▸ **REQUIRED ACTION**
Throughout the material, some lines may have the word "Talkin". Count them and give the number only.

------ DATA RECORDS

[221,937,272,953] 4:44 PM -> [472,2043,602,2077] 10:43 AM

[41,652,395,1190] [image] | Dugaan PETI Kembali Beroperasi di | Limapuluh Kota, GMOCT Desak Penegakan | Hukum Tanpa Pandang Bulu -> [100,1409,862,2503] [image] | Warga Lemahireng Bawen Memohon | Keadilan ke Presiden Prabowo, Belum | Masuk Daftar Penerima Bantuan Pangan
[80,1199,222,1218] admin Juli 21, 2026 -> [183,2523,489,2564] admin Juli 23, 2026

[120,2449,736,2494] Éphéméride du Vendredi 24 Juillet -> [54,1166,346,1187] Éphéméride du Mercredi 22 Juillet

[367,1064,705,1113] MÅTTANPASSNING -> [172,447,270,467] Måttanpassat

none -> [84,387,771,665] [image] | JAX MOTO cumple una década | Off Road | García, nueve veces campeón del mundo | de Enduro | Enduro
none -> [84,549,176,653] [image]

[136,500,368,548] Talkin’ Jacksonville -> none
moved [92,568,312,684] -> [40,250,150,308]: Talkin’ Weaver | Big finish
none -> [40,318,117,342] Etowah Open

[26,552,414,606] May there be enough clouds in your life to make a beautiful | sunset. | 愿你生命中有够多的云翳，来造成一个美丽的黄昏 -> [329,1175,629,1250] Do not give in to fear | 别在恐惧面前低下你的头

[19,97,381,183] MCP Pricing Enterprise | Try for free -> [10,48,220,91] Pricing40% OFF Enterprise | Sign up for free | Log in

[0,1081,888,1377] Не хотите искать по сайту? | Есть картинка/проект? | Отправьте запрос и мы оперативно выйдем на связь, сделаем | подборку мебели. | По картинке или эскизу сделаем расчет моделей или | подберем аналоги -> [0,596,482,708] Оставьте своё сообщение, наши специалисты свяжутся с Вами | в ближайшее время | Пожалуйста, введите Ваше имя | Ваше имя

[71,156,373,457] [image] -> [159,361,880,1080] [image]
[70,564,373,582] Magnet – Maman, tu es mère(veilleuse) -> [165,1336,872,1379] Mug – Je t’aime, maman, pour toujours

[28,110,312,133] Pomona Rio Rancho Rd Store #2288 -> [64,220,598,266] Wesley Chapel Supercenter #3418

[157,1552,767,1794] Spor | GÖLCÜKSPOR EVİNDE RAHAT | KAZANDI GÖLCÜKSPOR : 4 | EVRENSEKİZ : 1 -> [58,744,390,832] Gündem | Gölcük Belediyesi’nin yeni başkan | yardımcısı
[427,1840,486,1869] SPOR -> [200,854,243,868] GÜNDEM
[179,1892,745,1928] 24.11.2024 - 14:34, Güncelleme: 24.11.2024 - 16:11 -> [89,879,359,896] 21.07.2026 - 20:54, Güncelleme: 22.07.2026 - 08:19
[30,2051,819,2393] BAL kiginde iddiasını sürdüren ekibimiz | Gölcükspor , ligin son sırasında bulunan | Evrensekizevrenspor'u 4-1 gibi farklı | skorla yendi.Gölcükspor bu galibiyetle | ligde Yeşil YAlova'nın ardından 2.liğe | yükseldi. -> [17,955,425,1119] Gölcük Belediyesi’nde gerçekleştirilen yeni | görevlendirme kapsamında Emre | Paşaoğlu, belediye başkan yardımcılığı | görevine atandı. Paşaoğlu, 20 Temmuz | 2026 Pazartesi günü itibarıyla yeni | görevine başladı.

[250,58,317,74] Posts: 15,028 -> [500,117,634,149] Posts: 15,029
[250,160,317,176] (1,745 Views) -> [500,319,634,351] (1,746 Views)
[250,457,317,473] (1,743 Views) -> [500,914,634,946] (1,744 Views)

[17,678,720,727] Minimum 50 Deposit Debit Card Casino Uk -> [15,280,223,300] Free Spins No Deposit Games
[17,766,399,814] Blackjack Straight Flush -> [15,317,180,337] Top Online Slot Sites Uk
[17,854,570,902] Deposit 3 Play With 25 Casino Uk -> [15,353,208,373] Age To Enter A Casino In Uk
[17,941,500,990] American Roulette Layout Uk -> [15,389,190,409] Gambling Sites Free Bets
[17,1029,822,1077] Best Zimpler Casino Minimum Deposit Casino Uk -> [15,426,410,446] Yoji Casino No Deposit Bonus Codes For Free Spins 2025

------------

▸ **ANSWER TO THIS TASK**
2